Correlation Between Miller Convertible and Miller Market
Can any of the company-specific risk be diversified away by investing in both Miller Convertible and Miller Market at the same time? Although using a correlation coefficient on its own may not help to predict future stock returns, this module helps to understand the diversifiable risk of combining Miller Convertible and Miller Market into the same portfolio, which is an essential part of the fundamental portfolio management process.
By analyzing existing cross correlation between Miller Vertible Bond and Miller Market Neutral, you can compare the effects of market volatilities on Miller Convertible and Miller Market and check how they will diversify away market risk if combined in the same portfolio for a given time horizon. You can also utilize pair trading strategies of matching a long position in Miller Convertible with a short position of Miller Market. Check out your portfolio center. Please also check ongoing floating volatility patterns of Miller Convertible and Miller Market.
Diversification Opportunities for Miller Convertible and Miller Market
0.67 | Correlation Coefficient |
Poor diversification
The 3 months correlation between Miller and Miller is 0.67. Overlapping area represents the amount of risk that can be diversified away by holding Miller Vertible Bond and Miller Market Neutral in the same portfolio, assuming nothing else is changed. The correlation between historical prices or returns on Miller Market Neutral and Miller Convertible is a relative statistical measure of the degree to which these equity instruments tend to move together.
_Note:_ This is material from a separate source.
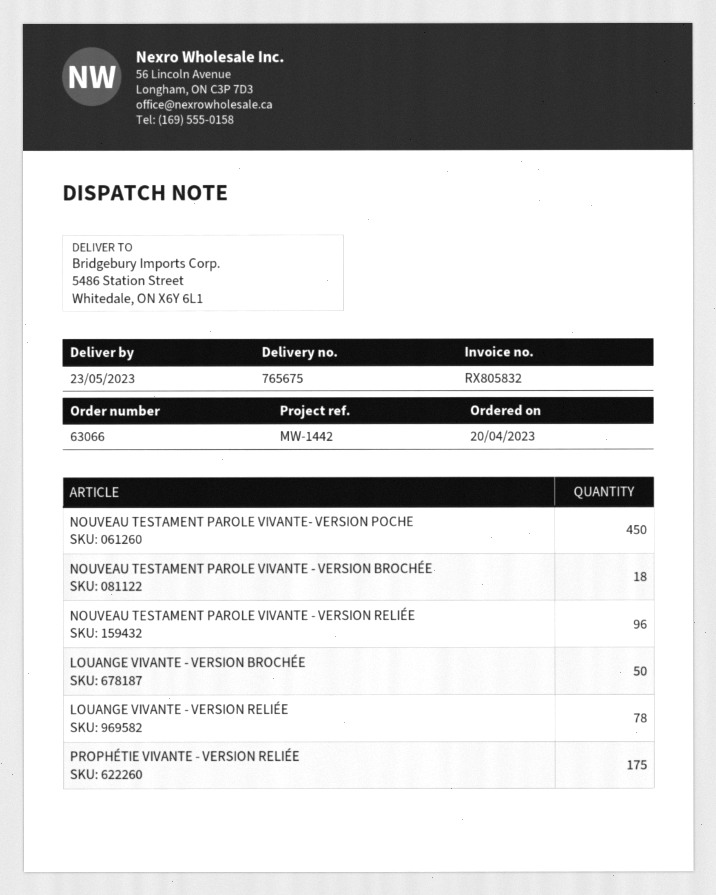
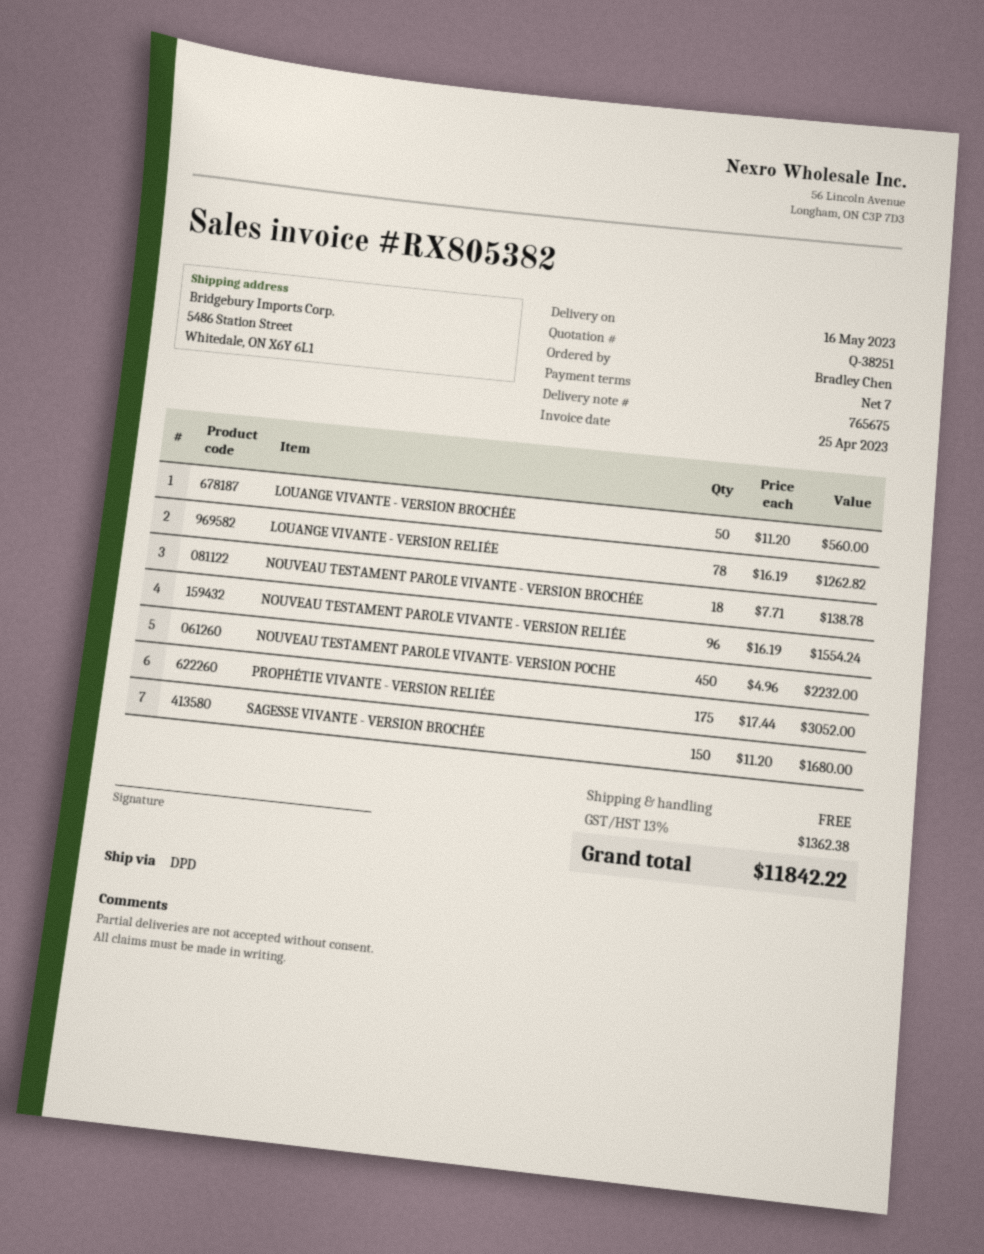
delivery date: 2023-05-23 -> 2023-05-16
invoice number: RX805832 -> RX805382
SAGESSE VIVANTE - VERSION BROCHÉE: none -> 150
The correlation coefficient measures the extent to which returns on Miller Vertible Bond are associated (or correlated) with Miller Market. Values of the correlation coefficient range from -1 to +1, where. The correlation of zero (0) is possible when the price movement of Miller Market Neutral has no effect on the direction of Miller Convertible i.e., Miller Convertible and Miller Market go up and down completely randomly.
Pair Corralation between Miller Convertible and Miller Market
Assuming the 90 days horizon Miller Vertible Bond is expected to generate 0.16 times more return on investment than Miller Market. However, Miller Vertible Bond is 6.42 times less risky than Miller Market. It trades about 0.05 of its potential returns per unit of risk. Miller Market Neutral is currently generating about -0.05 per unit of risk. If you would invest 1,169 in Miller Vertible Bond on October 11, 2024 and sell it today you would earn a total of 97.00 from holding Miller Vertible Bond or generate 8.3% return on investment over 90 days.
Time Period | 3 Months [change] |
Direction | Moves Together |
Strength | Significant |
Accuracy | 52.53% |
Values | Daily Returns |
Miller Vertible Bond vs. Miller Market Neutral
Performance |
Timeline |
Miller Vertible Bond |
Miller Market Neutral |
Miller Convertible and Miller Market Volatility Contrast
Predicted Return Density |
Returns |
Pair Trading with Miller Convertible and Miller Market
The main advantage of trading using opposite Miller Convertible and Miller Market positions is that it hedges away some unsystematic risk. Because of two separate transactions, even if Miller Convertible position performs unexpectedly, Miller Market can make up some of the losses. Pair trading also minimizes risk from directional movements in the market. For example, if an entire industry or sector drops because of unexpected headlines, the short position in Miller Market will offset losses from the drop in Miller Market's long position.Miller Convertible vs. Miller Market Neutral | Miller Convertible vs. Miller Vertible Bond | Miller Convertible vs. Miller Vertible Bond | Miller Convertible vs. Miller Intermediate Bond |
Miller Market vs. Miller Vertible Bond | Miller Market vs. Miller Vertible Bond | Miller Market vs. Miller Vertible Bond | Miller Market vs. Miller Intermediate Bond |
Check out your portfolio center.Note that this page's information should be used as a complementary analysis to find the right mix of equity instruments to add to your existing portfolios or create a brand new portfolio. You can also try the ETFs module to find actively traded Exchange Traded Funds (ETF) from around the world.